• [SUPPLIED DATA]:
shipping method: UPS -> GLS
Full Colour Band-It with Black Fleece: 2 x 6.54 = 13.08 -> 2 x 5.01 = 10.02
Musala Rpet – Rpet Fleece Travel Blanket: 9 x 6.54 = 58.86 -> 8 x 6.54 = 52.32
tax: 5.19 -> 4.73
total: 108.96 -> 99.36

• [PROBLEM DESCRIPTION]: Every line with the word "Fleece" in it should be copied from the listing above.

• [SOLUTION FOR THIS PROBLEM]:
Full Colour Band-It with Black Fleece: 2 x 6.54 = 13.08 -> 2 x 5.01 = 10.02
Musala Rpet – Rpet Fleece Travel Blanket: 9 x 6.54 = 58.86 -> 8 x 6.54 = 52.32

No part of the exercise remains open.